(Stored data)

'''

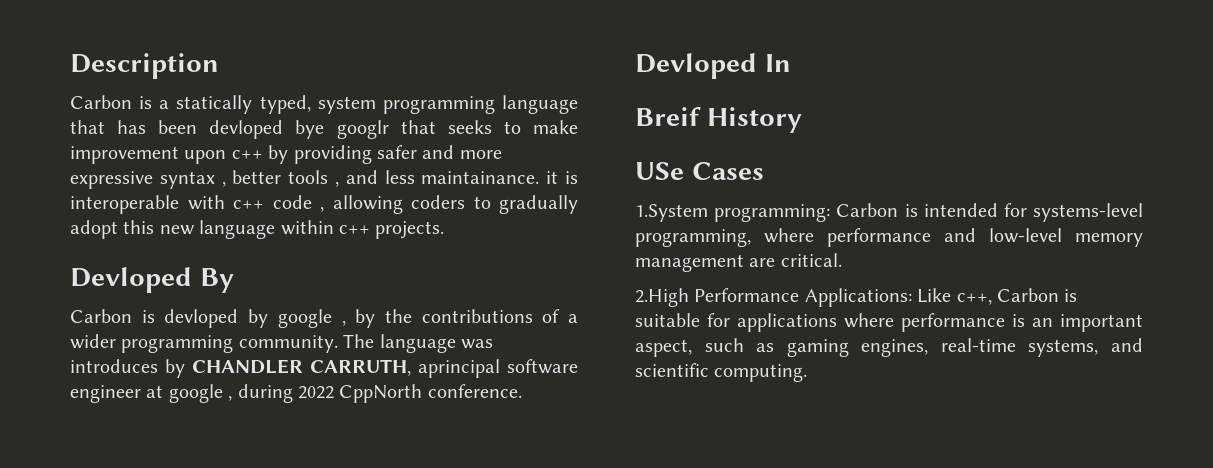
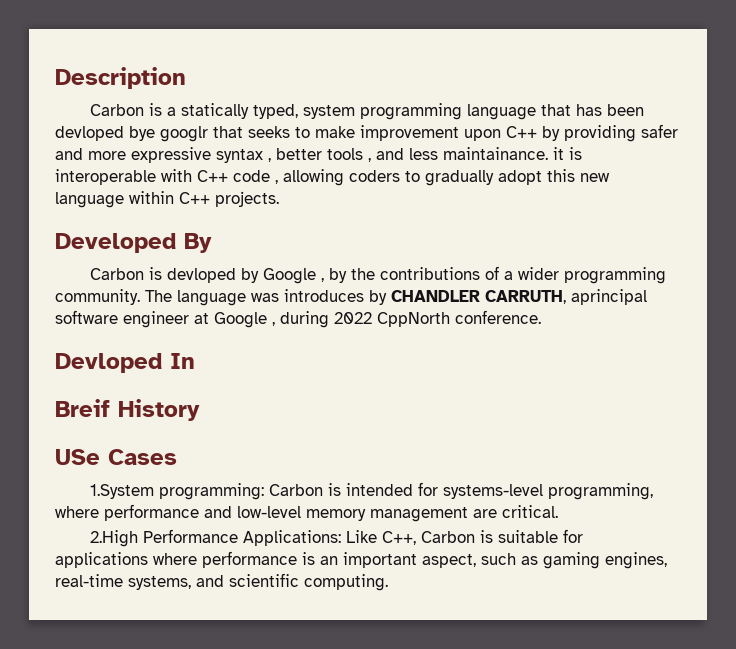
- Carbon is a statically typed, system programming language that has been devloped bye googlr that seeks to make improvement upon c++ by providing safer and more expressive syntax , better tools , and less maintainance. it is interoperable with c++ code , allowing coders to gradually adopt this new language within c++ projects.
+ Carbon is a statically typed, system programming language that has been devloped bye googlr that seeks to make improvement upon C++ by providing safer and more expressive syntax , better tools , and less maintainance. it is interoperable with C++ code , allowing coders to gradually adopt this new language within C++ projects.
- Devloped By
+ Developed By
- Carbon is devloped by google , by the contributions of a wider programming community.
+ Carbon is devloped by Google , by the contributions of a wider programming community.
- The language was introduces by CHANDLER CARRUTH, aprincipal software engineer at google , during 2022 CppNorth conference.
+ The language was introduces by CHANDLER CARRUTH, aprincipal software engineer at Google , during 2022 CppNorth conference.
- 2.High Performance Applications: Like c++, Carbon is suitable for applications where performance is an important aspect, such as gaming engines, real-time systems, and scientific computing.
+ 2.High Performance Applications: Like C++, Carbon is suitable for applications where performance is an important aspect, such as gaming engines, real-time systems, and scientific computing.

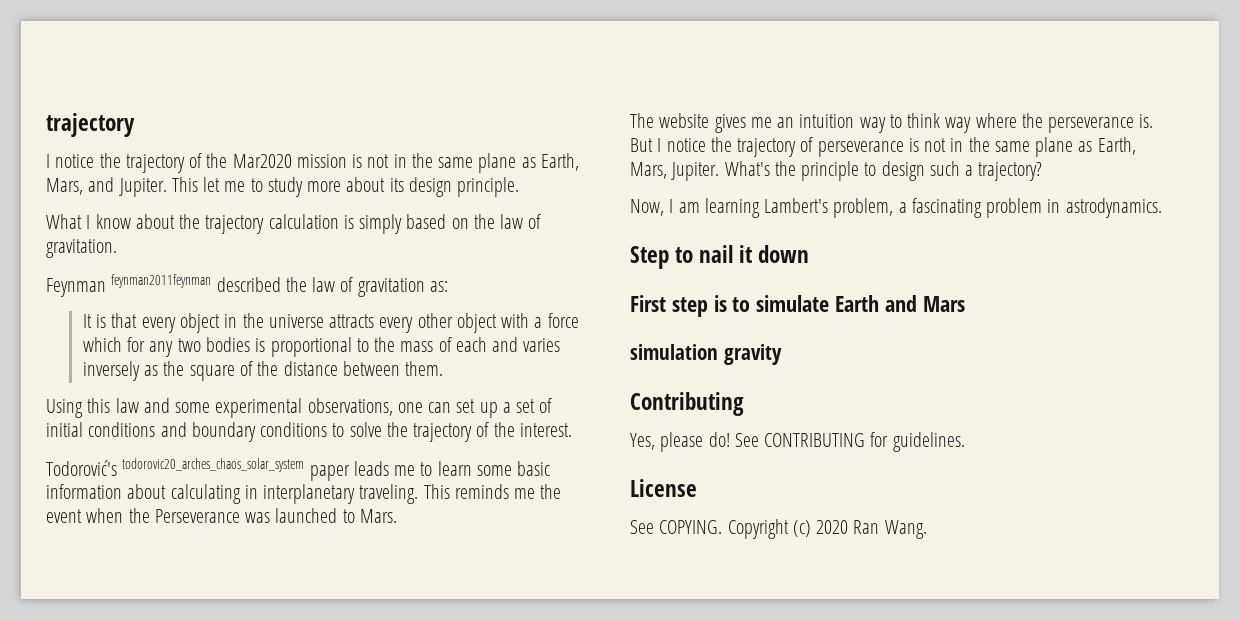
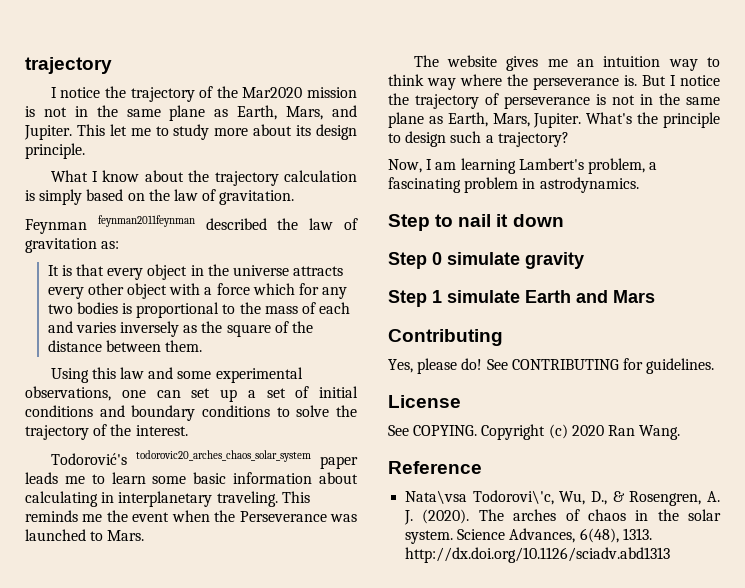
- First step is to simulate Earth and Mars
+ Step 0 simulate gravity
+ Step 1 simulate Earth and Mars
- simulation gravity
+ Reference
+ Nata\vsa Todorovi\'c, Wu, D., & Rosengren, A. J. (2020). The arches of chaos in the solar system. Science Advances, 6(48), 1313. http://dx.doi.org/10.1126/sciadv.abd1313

'''

__TASK GOAL__
The answer must consist of every line above that contains the word "better".

__SOLUTION TO THE EXERCISE__
- Carbon is a statically typed, system programming language that has been devloped bye googlr that seeks to make improvement upon c++ by providing safer and more expressive syntax , better tools , and less maintainance. it is interoperable with c++ code , allowing coders to gradually adopt this new language within c++ projects.
+ Carbon is a statically typed, system programming language that has been devloped bye googlr that seeks to make improvement upon C++ by providing safer and more expressive syntax , better tools , and less maintainance. it is interoperable with C++ code , allowing coders to gradually adopt this new language within C++ projects.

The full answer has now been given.